Let $$α^2 \sin^2 θ-\sin^2 (αθ)=0,$$ where $α≠0$, and $α=a+ib$, $θ∈(0,2π]$.
I want to draw a graph between $\mathrm{Re}\,α$ and $θ$ and a graph between $\mathrm{Im}\,α$ and $θ$. The real part of $α$ is between the interval $(0, 3)$.
Any help or hint to write the Matlab program. Thanks in advance.

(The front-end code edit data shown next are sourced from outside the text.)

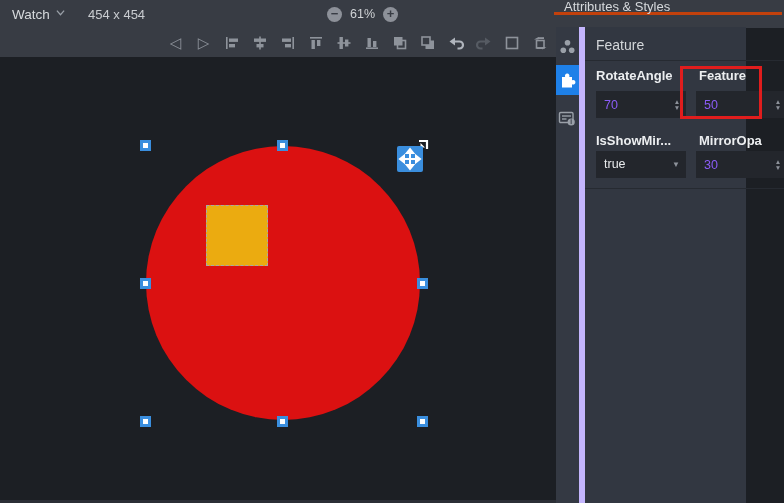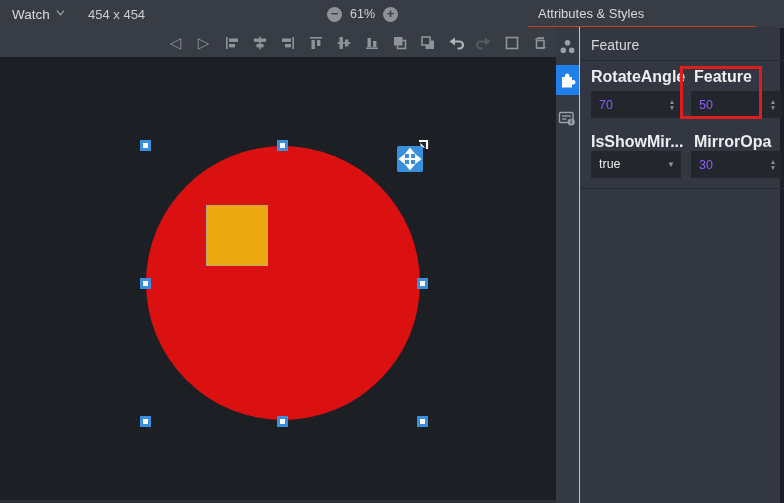"Attributes & Styles" .panel-header { border-bottom: 1px solid #c2410c -> 3px solid #c2410c; height: 27px -> 15px; left: 528px -> 554px }
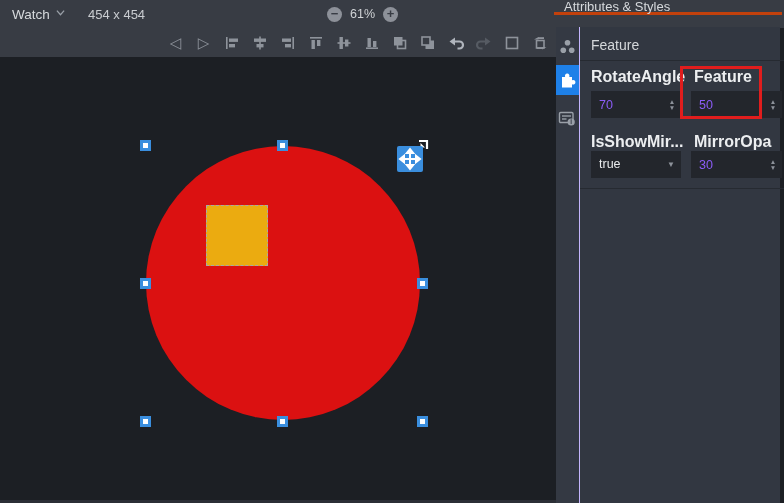"Feature" .side-content { border-left: 1px solid #c4b5fd -> 6px solid #c4b5fd; width: 201px -> 167px }
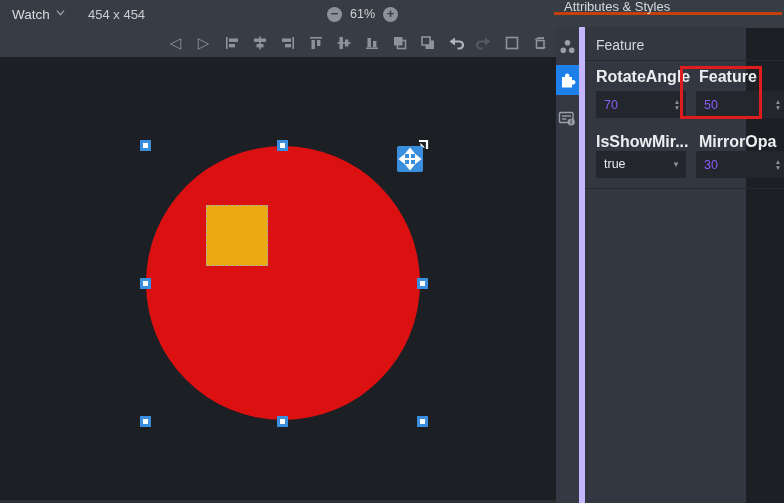"RotateAngle" .field-label { font-size: 16px -> 13px }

You can use the fact that: $$\sin(a+ib)=\sin a\cosh b+i\cos a\sinh b$$ So that: $$\sin^2(a+ib)=\sin^2 a\cosh^2 b - \cos^2 a\sinh^2 b +\frac{i}{2}\sin (2a)\sinh (2b)$$ And: $$\alpha^2\sin^2\theta−\sin^2(\alpha\theta)=$$ $$(a^2-b^2+2abi)\sin^2\theta−\sin^2(\alpha\theta)=$$ $$(a^2-b^2+2abi)\sin^2\theta−\sin^2 (a\theta)\cosh^2 (b\theta) + \cos^2 (a\theta)\sinh^2 (\theta b) -\frac{i}{2}\sin (2a\theta)\sinh (2b\theta)=0$$ You want to plot $a$ or $b$ vs. $\theta$. to that end, compare the real and imaginary parts to get: $$2ab\sin^2\theta=\frac{1}{2}\sin (2a\theta)\sinh (2b\theta)$$ $$(a^2-b^2)\sin^2\theta−\sin^2 (a\theta)\cosh^2 (b\theta) + \cos^2 (a\theta)\sinh^2 (\theta b)=0$$
These two equations are rather intractable, so really the only thing you can do is loop over $\theta$, and for each value solve these two equations for $a,b$ numerically. The fact that there is more than one solution per $\theta$ makes this a very tough problem, as numerical solvers that use gradient descent like methods will only converge to one of the many possible solutions.